# [Raw data]
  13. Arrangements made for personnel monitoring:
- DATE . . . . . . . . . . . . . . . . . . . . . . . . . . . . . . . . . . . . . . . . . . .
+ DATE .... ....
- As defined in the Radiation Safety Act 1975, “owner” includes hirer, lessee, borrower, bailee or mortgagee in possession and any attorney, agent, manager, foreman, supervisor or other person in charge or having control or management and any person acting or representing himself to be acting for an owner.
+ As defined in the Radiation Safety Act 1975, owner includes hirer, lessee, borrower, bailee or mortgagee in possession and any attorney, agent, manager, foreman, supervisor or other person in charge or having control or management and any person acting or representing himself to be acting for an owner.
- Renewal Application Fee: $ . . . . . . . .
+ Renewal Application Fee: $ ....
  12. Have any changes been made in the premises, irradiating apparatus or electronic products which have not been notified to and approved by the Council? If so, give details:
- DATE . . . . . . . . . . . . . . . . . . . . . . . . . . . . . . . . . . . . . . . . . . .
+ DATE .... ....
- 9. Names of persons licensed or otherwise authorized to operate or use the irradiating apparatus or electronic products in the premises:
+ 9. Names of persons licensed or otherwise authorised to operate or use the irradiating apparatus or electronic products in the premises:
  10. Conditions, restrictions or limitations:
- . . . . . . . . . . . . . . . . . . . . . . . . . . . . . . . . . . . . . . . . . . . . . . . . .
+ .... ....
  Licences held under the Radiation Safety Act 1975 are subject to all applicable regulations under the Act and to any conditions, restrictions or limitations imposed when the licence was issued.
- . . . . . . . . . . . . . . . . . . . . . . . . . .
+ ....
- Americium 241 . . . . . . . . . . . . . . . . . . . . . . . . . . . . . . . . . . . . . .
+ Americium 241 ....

# [Task brief]
State how many lines in the listing above contain the word "management", giving only the number.

# [Your response]
2